Project description:Objective: Daxx is a protein with multiple functions and is essential for embryonic development. Daxx knockout embryos fail to develop properly and exhibit lethal phenotype around E6.5. One of the important functions is as a histone chaperone for the histone H3 variant, H3.3. Daxx interacts with Atrx to form a protein complex that deposits H3.3 into heterochromatic regions of the genome, including centromeres, telomeres and repeat loci. Here, we investigated how histone chaperone function of Daxx contributes to the embryonic development. Methods: We developed two Daxx mutant alleles in the mouse germline which abolish the interactions between Daxx and Atrx (DaxxY130A), Daxx and H3.3 (DaxxS226A). We set up mating between either heterozygous DaxxY130A or heterozygous DaxxS226A individually and looked for the viability of homozygous mutants at different development stages. We also performed bulk RNA-seq on tissues from the two mutant embryos and analyzed the changes in gene expression and transposable elements (TE). Results: We found that the interaction between Daxx and Atrx is dispensable for viability in both the pre- and post-natal setting as homozygous Daxx-Y130A mutants are both viable and fertile. The loss of the Atrx interaction, however, does cause dysregulated expression of both endogenous retroviruses and nearby protein coding genes.

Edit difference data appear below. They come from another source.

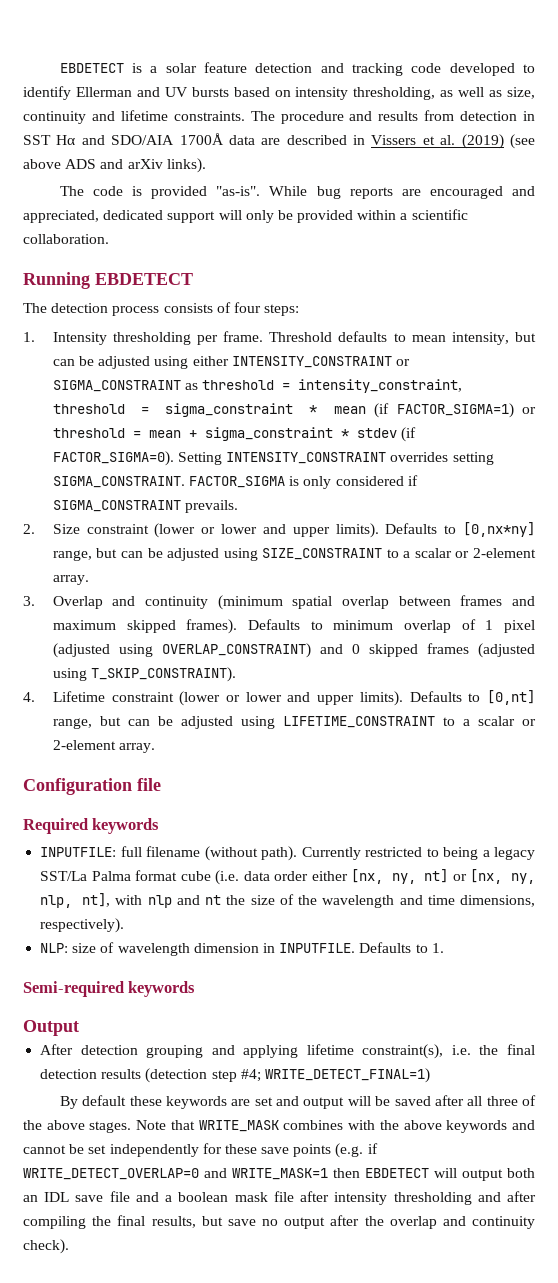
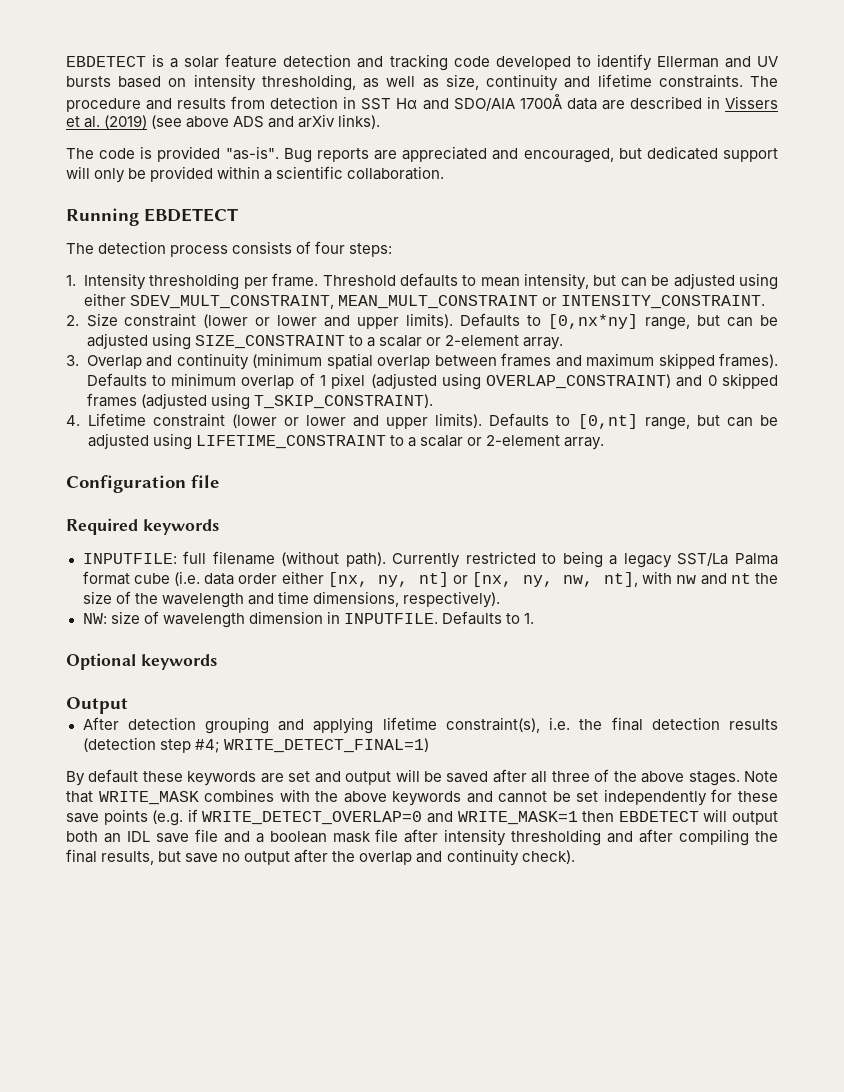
- While bug reports are encouraged and appreciated, dedicated support will only be provided within a scientific collaboration.
+ Bug reports are appreciated and encouraged, but dedicated support will only be provided within a scientific collaboration.
- Threshold defaults to mean intensity, but can be adjusted using either INTENSITY_CONSTRAINT or SIGMA_CONSTRAINT as threshold = intensity_constraint, threshold = sigma_constraint * mean (if FACTOR_SIGMA=1) or threshold = mean + sigma_constraint * stdev (if FACTOR_SIGMA=0). Setting INTENSITY_CONSTRAINT overrides setting SIGMA_CONSTRAINT. FACTOR_SIGMA is only considered if SIGMA_CONSTRAINT prevails.
+ Threshold defaults to mean intensity, but can be adjusted using either SDEV_MULT_CONSTRAINT, MEAN_MULT_CONSTRAINT or INTENSITY_CONSTRAINT.
- Currently restricted to being a legacy SST/La Palma format cube (i.e. data order either [nx, ny, nt] or [nx, ny, nlp, nt], with nlp and nt the size of the wavelength and time dimensions, respectively).
+ Currently restricted to being a legacy SST/La Palma format cube (i.e. data order either [nx, ny, nt] or [nx, ny, nw, nt], with nw and nt the size of the wavelength and time dimensions, respectively).
- NLP: size of wavelength dimension in INPUTFILE.
+ NW: size of wavelength dimension in INPUTFILE.
- Semi-required keywords
+ Optional keywords

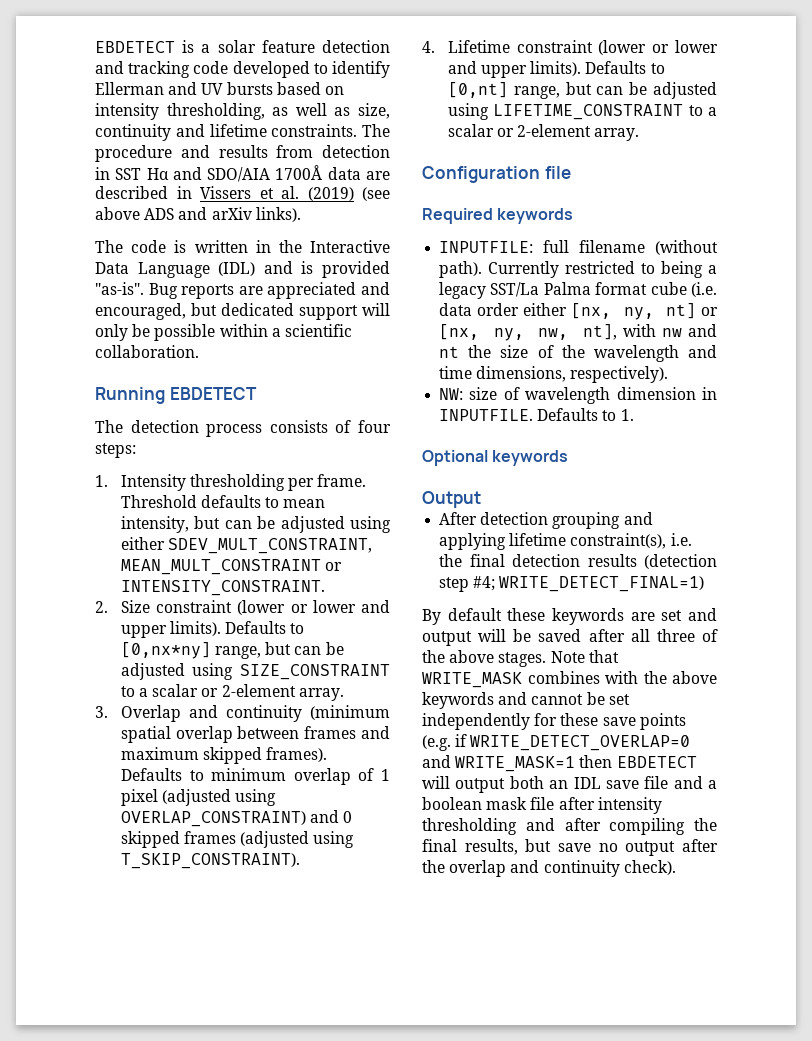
- The code is provided "as-is".
+ The code is written in the Interactive Data Language (IDL) and is provided "as-is".
- Bug reports are appreciated and encouraged, but dedicated support will only be provided within a scientific collaboration.
+ Bug reports are appreciated and encouraged, but dedicated support will only be possible within a scientific collaboration.

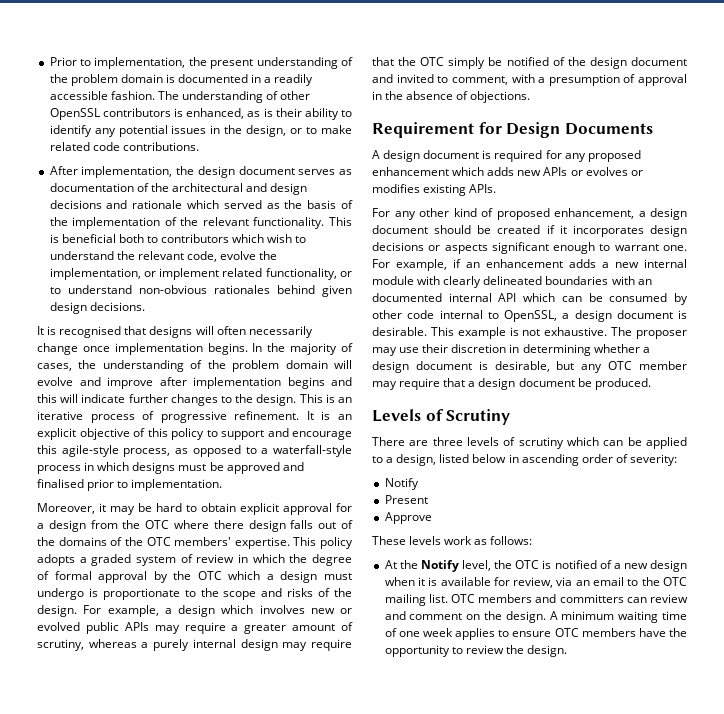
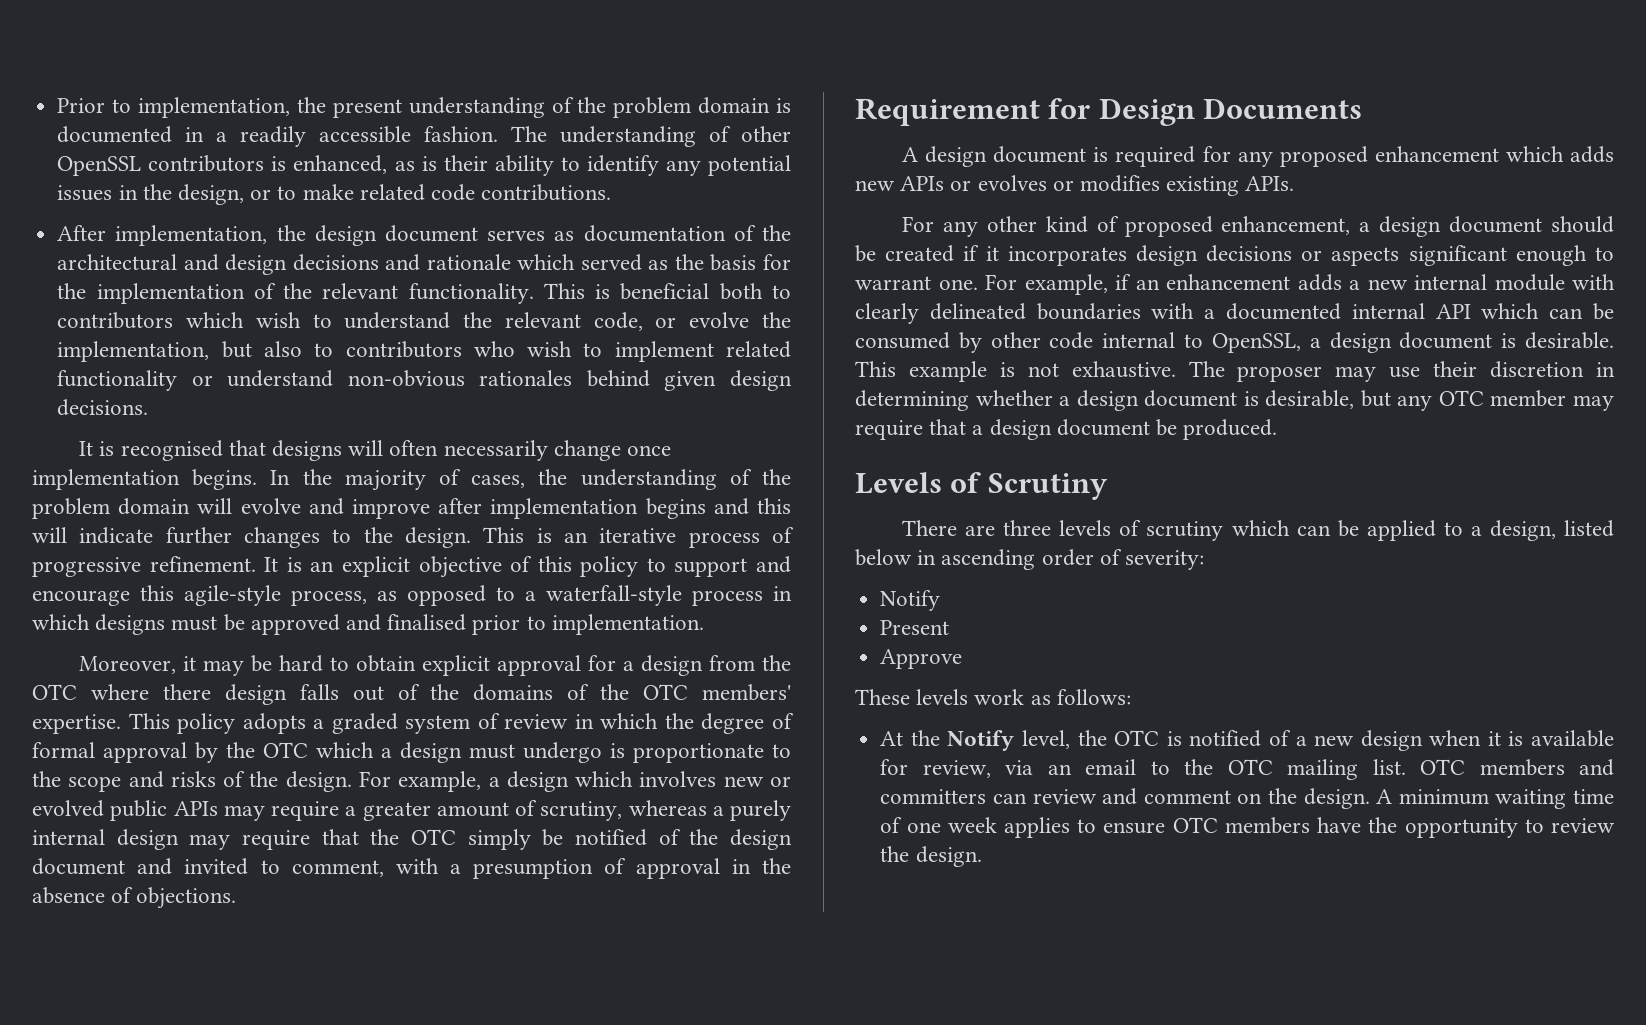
- After implementation, the design document serves as documentation of the architectural and design decisions and rationale which served as the basis of the implementation of the relevant functionality.
+ After implementation, the design document serves as documentation of the architectural and design decisions and rationale which served as the basis for the implementation of the relevant functionality.
- This is beneficial both to contributors which wish to understand the relevant code, evolve the implementation, or implement related functionality, or to understand non-obvious rationales behind given design decisions.
+ This is beneficial both to contributors which wish to understand the relevant code, or evolve the implementation, but also to contributors who wish to implement related functionality or understand non-obvious rationales behind given design decisions.
- For example, if an enhancement adds a new internal module with clearly delineated boundaries with an documented internal API which can be consumed by other code internal to OpenSSL, a design document is desirable.
+ For example, if an enhancement adds a new internal module with clearly delineated boundaries with a documented internal API which can be consumed by other code internal to OpenSSL, a design document is desirable.

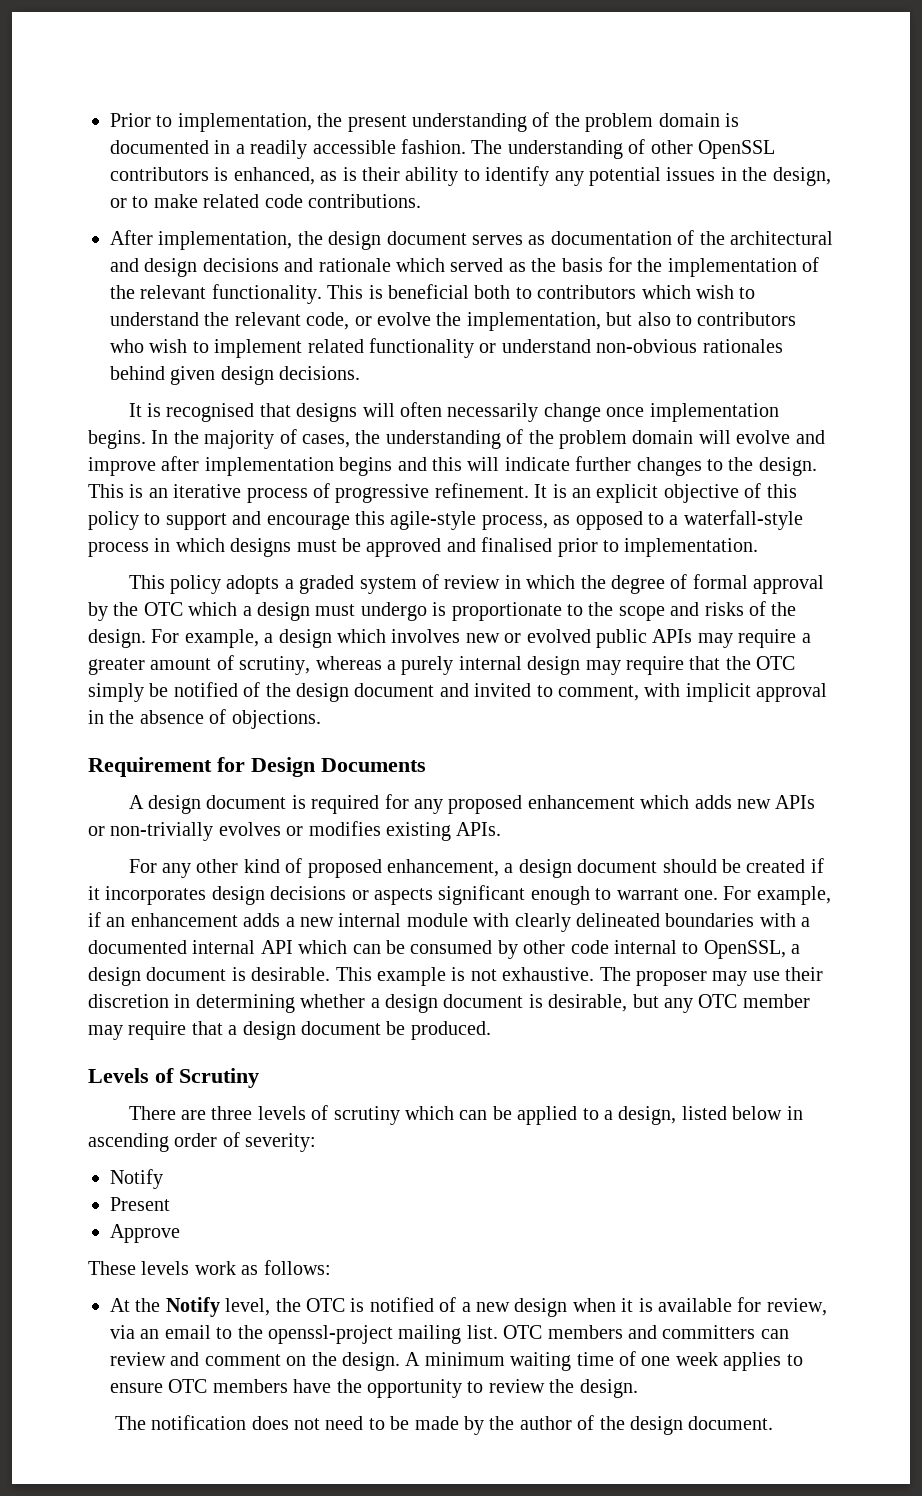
- Moreover, it may be hard to obtain explicit approval for a design from the OTC where there design falls out of the domains of the OTC members' expertise.
- For example, a design which involves new or evolved public APIs may require a greater amount of scrutiny, whereas a purely internal design may require that the OTC simply be notified of the design document and invited to comment, with a presumption of approval in the absence of objections.
+ For example, a design which involves new or evolved public APIs may require a greater amount of scrutiny, whereas a purely internal design may require that the OTC simply be notified of the design document and invited to comment, with implicit approval in the absence of objections.
- A design document is required for any proposed enhancement which adds new APIs or evolves or modifies existing APIs.
+ A design document is required for any proposed enhancement which adds new APIs or non-trivially evolves or modifies existing APIs.
- At the Notify level, the OTC is notified of a new design when it is available for review, via an email to the OTC mailing list.
+ At the Notify level, the OTC is notified of a new design when it is available for review, via an email to the openssl-project mailing list.
+ The notification does not need to be made by the author of the design document.

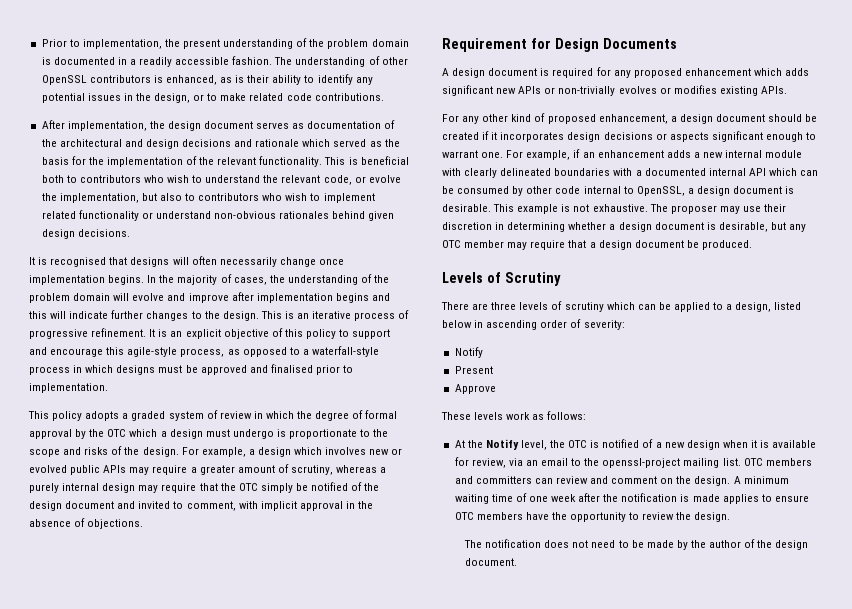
- This is beneficial both to contributors which wish to understand the relevant code, or evolve the implementation, but also to contributors who wish to implement related functionality or understand non-obvious rationales behind given design decisions.
+ This is beneficial both to contributors who wish to understand the relevant code, or evolve the implementation, but also to contributors who wish to implement related functionality or understand non-obvious rationales behind given design decisions.
- A design document is required for any proposed enhancement which adds new APIs or non-trivially evolves or modifies existing APIs.
+ A design document is required for any proposed enhancement which adds significant new APIs or non-trivially evolves or modifies existing APIs.
- A minimum waiting time of one week applies to ensure OTC members have the opportunity to review the design.
+ A minimum waiting time of one week after the notification is made applies to ensure OTC members have the opportunity to review the design.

On the contrary, the interaction between Daxx and H3.3 is not required for embryonic development but is essential for postnatal viability. Transcriptome analysis of embryonic tissues demonstrates that this interaction is important for silencing endogenous retroviruses and for maintaining proper hematopoiesis. Conclusions: The histone chaperone function of Daxx is dispensable for embryonic development but important for hematopoiesis, which is independent of the interaction with Atrx. Moreover, both the interactions with Atrx and with H3.3 is important for regulation of ERV expression. Overall, these results clearly demonstrate that Daxx and H3.3 have both Atrx-dependent and independent functions, advancing our understanding of this epigenetic regulatory complex.